FRANKFURT (MNI) – A spurt of ECB Governing Council member comments
following the President Jean-Claude Trichet’s press conference on
Thursday corroborate the impression he gave that policymakers are more
concerned about the health of the banking system than the immediate
economic outlook.
Nevertheless, the comments also show that there are some worries
about the potentially adverse effects of keeping non-conventional
measures in place for too long, suggesting that the members who opposed
yesterday’s decision for unchanged accommodation had pushed for an
earlier exit.
On Thursday evening and Friday, Council members made reassurances
that while growth will certainly slow in the second half the Eurozone is
in no risk of falling back into recession. Echoing comments by Trichet,
they dismissed concerns that weak U.S. growth could hit the common
currency area harder than previously expected.
Ewald Nowotny told Market News on Thursday that he does “not see a
perspective of a double dip.” Rather, “I think that we have a very clear
growth perspective.” Nowotny also noted that the “very pessimistic”
outlook for the U.S. economy “may be overblown.”
Nout Wellink told MNI that despite the fact “the weak spot in the
whole picture is the United States,” we are not only getting weak but
also positive signals from across the Atlantic. In any event, the
Eurozone’s fortunes have become increasingly dependent on Asia, Wellink
noted, citing the strength of European exports to China and other
countries in the region.
For the Eurozone, “the third quarter should be okay”, Wellink
asserted, adding that talk of a double dip is both irritating and
irrelevant.
Mario Draghi observed that the growth pickup is becoming
increasingly self-sustaining. “The recovery is becoming more broad-based
now — Germany’s consumption and investment are growing as well. Now,
the recovery is there and is spreading to the rest of Europe,” he said.
Nevertheless, Council members also warned that it is too early to
declare victory, that the recovery process remains fraught with risks
over the medium term. In particular, they pointed to the ongoing
weakness in the Eurozone’s banking system as well as the potentially
negative effects prolonged support by the central bank could have.
Nowotny noted that a number of Eurozone banks are still dependent
on ECB financing. “This clearly is an unwelcome situation and the ECB is
pressing to change it,” he said. However, he also suggested that the
central bank’s hands are largely tied in this respect. “The way to
change it rests mainly with national governments, because this is always
a very specific situation that cannot be dealt with using general
monetary policy.”
ECB Executive Board member Jose Manuel Gonzalez-Paramo, however,
hinted that the central bank might have to remove some of its support to
force commercial banks and governments into reform and recapitalization
efforts.
“The danger exists that the support offered to the financial system
at a time of stress morphs into a lasting dependence of banks on central
bank financing, blunting incentives for necessary structural change in
the financial sector,” he warned.
He, like Nowotny, said that “a number of banks have become addicted
to central bank liquidity” and that “this is a danger that has to be
addressed by central banks.”
Those comments, as well previous remarks by Axel Weber calling for
a big debate on the exit in the first quarter, suggest that there is
some push for further normalization.

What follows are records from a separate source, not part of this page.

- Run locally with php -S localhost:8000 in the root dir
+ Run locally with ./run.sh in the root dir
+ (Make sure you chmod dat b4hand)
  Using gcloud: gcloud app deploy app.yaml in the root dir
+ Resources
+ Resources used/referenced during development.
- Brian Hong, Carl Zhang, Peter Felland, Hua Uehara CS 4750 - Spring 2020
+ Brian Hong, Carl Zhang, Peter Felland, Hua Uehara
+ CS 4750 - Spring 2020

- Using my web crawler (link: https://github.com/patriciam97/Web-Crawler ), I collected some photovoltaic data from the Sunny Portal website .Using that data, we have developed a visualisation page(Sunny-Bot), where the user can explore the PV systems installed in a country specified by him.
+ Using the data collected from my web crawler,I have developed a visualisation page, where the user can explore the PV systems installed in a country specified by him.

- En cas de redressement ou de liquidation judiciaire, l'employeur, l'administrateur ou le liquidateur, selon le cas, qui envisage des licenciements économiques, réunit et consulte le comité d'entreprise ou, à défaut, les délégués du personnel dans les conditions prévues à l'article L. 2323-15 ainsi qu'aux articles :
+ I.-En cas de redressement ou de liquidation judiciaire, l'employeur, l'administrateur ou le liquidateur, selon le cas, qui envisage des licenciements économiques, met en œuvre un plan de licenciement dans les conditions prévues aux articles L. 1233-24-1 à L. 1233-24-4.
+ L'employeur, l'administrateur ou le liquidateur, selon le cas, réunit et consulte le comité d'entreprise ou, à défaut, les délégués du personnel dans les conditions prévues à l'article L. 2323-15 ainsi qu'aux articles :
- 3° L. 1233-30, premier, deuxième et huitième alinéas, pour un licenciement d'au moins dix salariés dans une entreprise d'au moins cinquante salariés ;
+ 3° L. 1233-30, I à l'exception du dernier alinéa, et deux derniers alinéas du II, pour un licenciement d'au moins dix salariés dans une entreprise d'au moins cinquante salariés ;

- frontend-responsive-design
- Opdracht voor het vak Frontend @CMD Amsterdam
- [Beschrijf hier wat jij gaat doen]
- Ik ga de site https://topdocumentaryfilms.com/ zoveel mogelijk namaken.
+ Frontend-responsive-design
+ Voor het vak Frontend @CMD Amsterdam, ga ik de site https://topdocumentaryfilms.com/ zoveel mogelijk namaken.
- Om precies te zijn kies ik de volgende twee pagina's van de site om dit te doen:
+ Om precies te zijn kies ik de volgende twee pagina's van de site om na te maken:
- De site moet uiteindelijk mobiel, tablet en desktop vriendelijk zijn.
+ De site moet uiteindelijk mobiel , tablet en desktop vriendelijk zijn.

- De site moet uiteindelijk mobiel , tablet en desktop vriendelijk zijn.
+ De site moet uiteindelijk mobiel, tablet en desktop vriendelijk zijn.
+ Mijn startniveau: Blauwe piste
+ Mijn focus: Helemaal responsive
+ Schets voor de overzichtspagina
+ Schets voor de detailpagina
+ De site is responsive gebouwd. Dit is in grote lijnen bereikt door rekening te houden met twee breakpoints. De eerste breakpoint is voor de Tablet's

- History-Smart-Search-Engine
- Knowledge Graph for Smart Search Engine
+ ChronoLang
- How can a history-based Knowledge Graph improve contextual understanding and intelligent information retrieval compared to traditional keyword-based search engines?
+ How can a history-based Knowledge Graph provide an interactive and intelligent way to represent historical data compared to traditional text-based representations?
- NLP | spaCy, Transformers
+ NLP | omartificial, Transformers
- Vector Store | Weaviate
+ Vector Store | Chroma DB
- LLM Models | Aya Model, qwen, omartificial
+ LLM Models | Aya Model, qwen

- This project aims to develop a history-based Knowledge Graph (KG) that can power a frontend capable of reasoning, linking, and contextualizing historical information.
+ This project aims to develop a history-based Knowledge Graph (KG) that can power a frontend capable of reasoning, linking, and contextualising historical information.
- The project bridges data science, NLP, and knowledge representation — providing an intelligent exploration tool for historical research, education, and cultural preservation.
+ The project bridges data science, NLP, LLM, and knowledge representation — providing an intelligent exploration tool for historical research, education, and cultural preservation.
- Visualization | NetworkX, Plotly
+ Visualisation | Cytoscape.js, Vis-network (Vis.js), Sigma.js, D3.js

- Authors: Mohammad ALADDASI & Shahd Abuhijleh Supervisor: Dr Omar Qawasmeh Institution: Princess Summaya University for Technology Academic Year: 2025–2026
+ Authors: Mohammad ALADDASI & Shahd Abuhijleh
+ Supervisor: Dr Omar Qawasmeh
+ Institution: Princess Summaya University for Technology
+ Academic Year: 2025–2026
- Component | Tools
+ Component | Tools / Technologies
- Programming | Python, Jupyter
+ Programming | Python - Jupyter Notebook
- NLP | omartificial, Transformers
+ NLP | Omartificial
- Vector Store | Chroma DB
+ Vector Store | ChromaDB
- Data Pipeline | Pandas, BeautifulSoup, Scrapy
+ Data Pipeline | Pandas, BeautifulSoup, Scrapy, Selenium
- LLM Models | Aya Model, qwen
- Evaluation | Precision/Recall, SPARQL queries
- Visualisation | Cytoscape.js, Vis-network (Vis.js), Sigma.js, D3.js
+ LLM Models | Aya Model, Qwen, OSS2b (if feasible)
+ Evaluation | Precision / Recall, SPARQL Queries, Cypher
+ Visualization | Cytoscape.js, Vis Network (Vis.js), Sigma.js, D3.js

In conjunction with Trichet’s
admission that there had been disagreement on Thursday’s decision about
how to proceed with liquidity supply, they suggest that some Council
members called for an earlier exit yesterday.
The actual decision by the Governing Council to extend full support
into next year despite a significant improvement in money markets,
however, suggests that the central bank will continue to tread very
carefully in withdrawing support as long as some banks still depend on
the ECB’s life-line.
In this context, Gonzalez-Paramo’s comments appear to be more a
general note of caution than an action plan. “We long to be back to a
stable and normal framework and to phase out non-conventional,
extraordinary measures, but the speed of this exit, this phasing out,
will depend on the situation of markets,” he said, hedging his earlier
remarks.
Most likely this is also the way the latest comments on rates move
are to be read. Wellink said that while the ECB’s current monetary
policy stance is well known, Europe “should try to normalize the
situation. Otherwise we are building up problems for the future two to
three years from now.”
Nowotny, however, assured that “for the time being, as we see now,
there is nothing in sight that could cause us to increase interest
rates. Of course we also emphasize that we never pre-commit, but for the
time being, we don’t see any specific signs for interest rate changes.”